[Stored data]
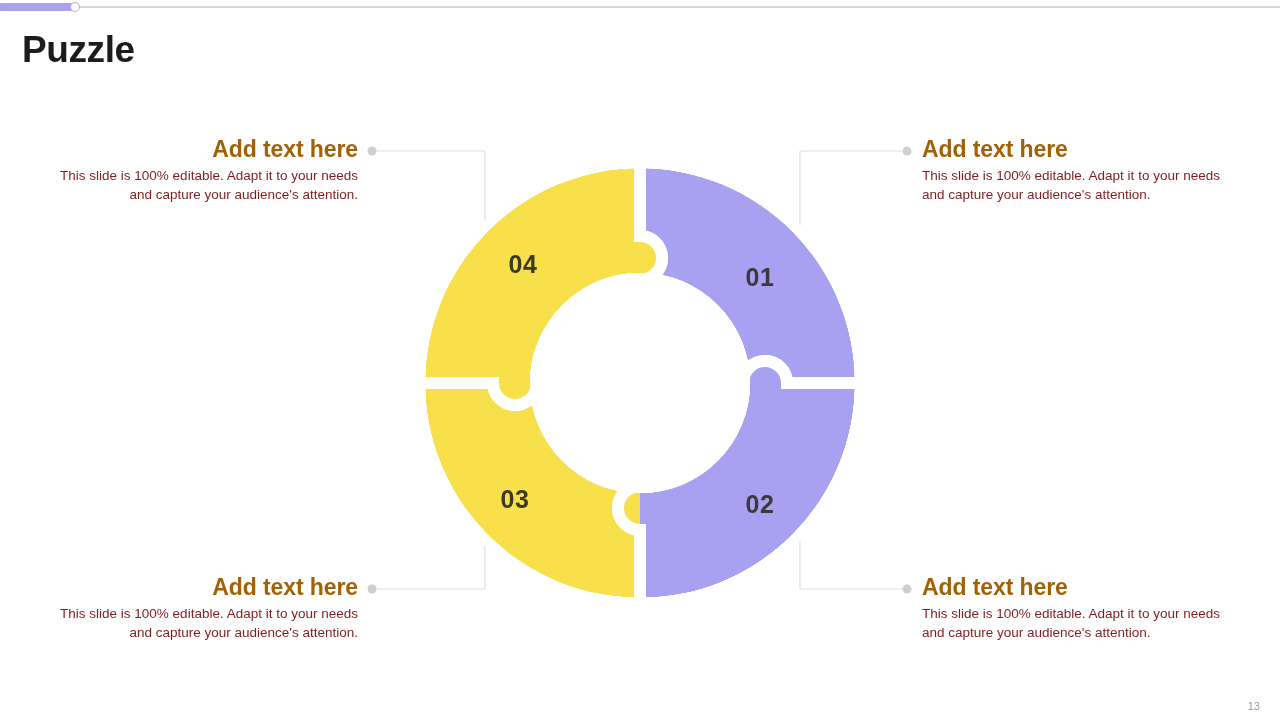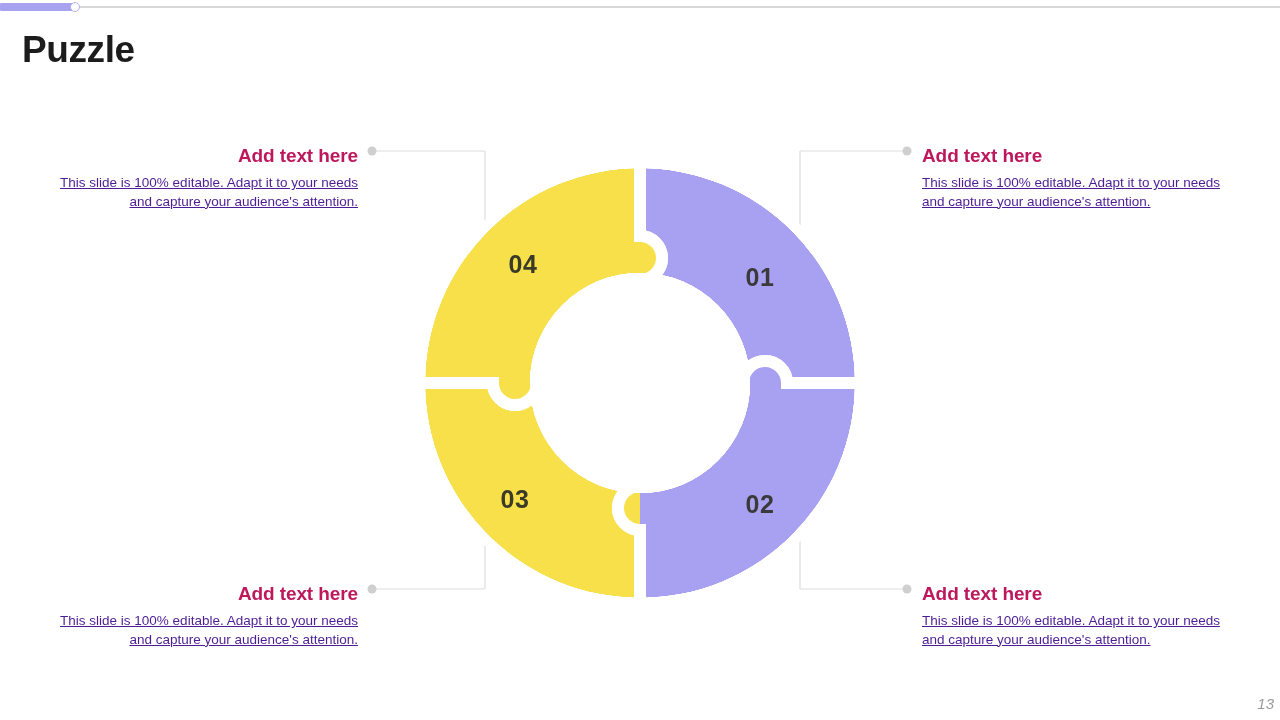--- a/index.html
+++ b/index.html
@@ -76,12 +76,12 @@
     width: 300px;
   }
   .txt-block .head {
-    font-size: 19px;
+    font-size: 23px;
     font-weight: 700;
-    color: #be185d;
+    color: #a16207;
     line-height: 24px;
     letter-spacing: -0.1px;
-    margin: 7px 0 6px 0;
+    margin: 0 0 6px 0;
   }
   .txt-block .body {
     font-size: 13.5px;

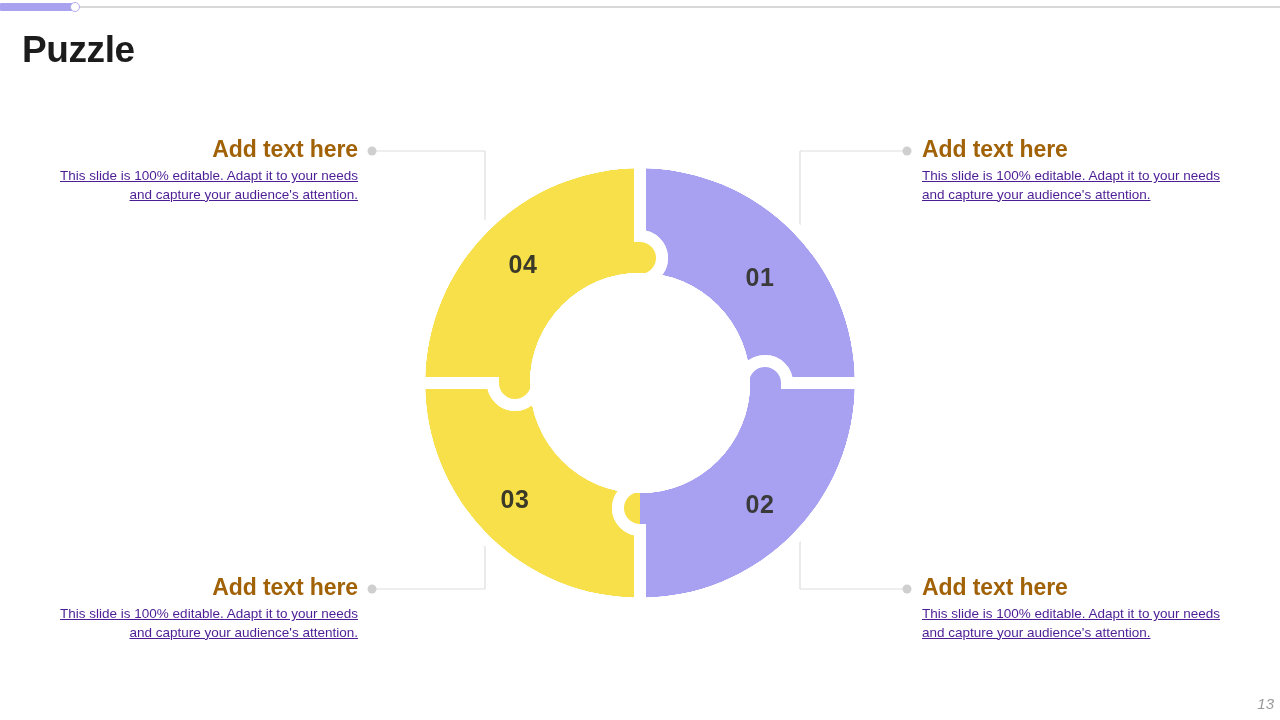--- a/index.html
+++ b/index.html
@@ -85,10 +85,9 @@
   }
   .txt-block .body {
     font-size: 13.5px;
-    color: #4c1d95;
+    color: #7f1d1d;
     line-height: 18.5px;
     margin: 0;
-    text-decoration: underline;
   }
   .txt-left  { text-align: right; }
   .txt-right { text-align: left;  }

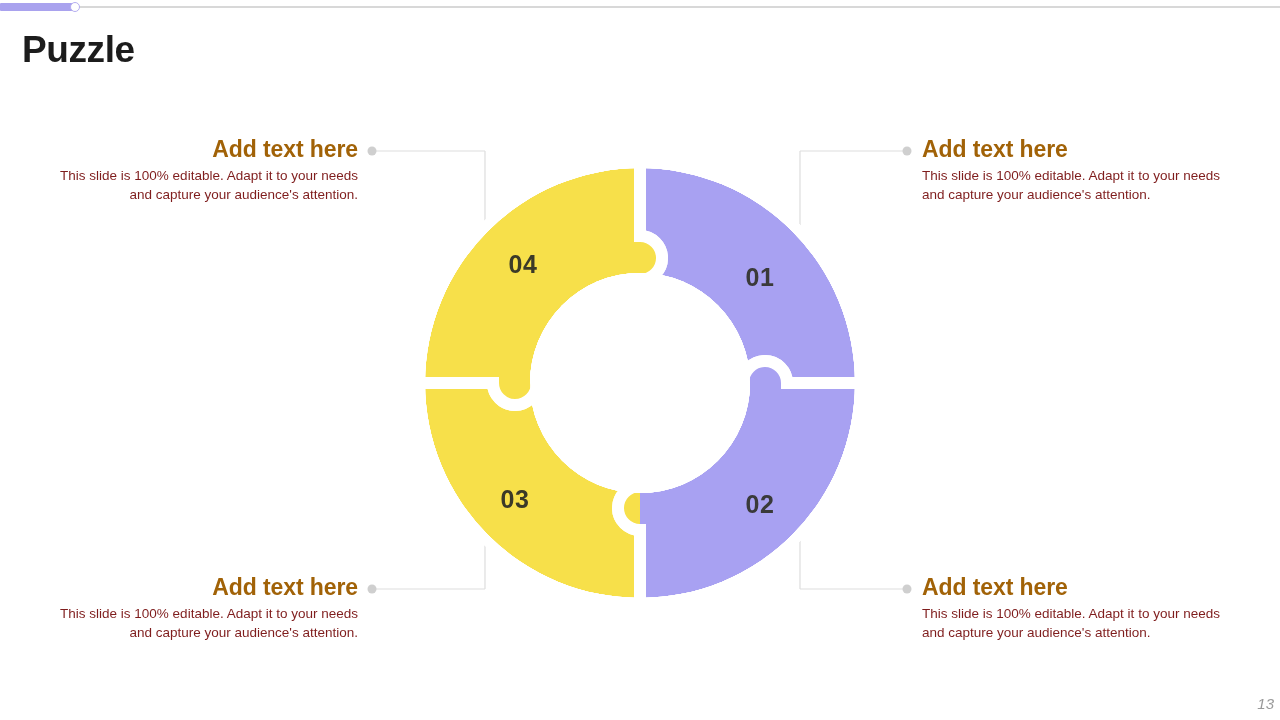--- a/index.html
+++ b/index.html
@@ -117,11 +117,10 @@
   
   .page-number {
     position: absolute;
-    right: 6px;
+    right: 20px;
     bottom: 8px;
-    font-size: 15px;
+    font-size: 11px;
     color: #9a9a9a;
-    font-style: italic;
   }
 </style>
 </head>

* _About this exercise_
Look through the entries above, and wherever a line holds the string "margin", copy it.

* _Reply_
-    margin: 7px 0 6px 0;
+    margin: 0 0 6px 0;
     margin: 0;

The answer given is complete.